* **Work to complete**
Could you restate, exactly and with nothing added, the lines from the start of the data through the line that holds "δ15N, carbon (C), nitrogen (N), and C/N.*", leaving the pictures out?

* **Records supplied**
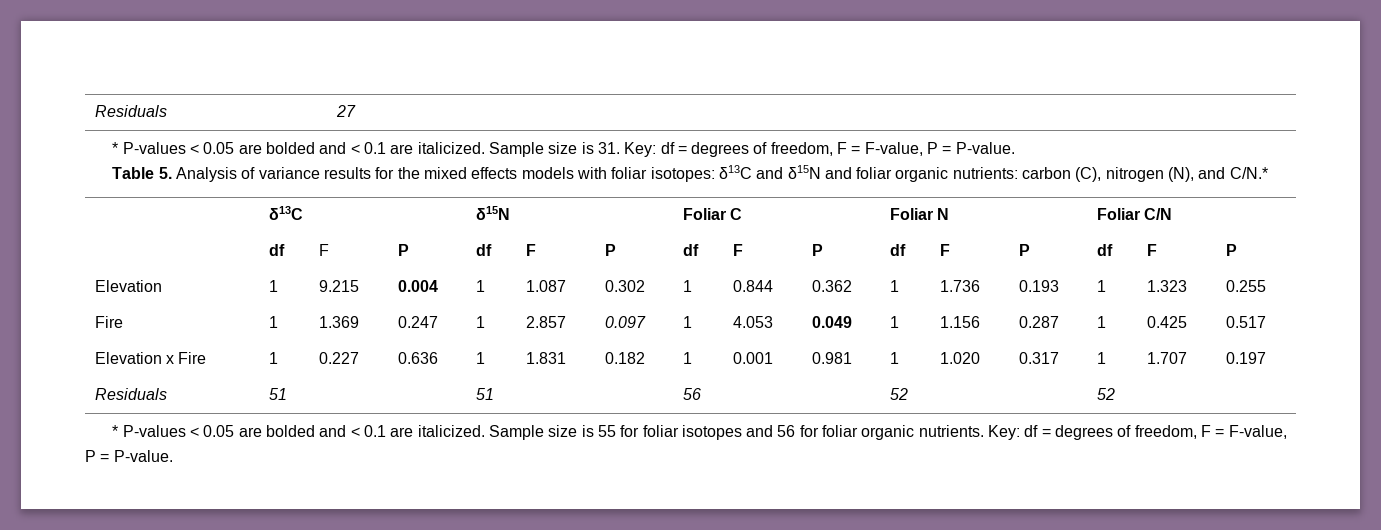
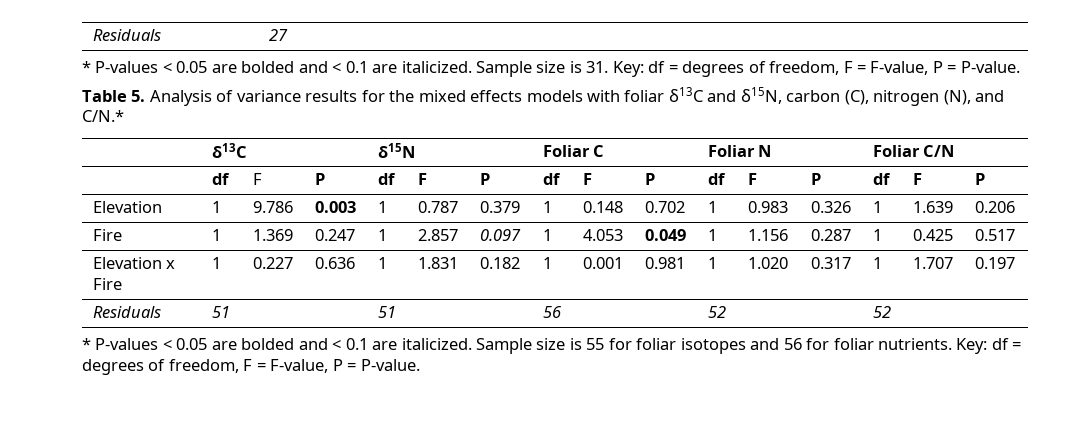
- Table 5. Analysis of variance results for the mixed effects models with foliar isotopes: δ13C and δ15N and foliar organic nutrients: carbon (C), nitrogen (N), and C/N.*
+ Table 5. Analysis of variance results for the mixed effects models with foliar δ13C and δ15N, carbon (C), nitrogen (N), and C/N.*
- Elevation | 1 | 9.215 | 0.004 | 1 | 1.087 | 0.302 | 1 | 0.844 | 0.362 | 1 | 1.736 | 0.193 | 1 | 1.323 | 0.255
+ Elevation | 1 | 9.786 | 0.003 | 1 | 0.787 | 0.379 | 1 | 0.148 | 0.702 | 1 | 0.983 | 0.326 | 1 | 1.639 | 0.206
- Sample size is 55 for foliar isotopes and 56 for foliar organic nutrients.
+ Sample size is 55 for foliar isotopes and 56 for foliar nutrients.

* **Exercise result**
- Table 5. Analysis of variance results for the mixed effects models with foliar isotopes: δ13C and δ15N and foliar organic nutrients: carbon (C), nitrogen (N), and C/N.*
+ Table 5. Analysis of variance results for the mixed effects models with foliar δ13C and δ15N, carbon (C), nitrogen (N), and C/N.*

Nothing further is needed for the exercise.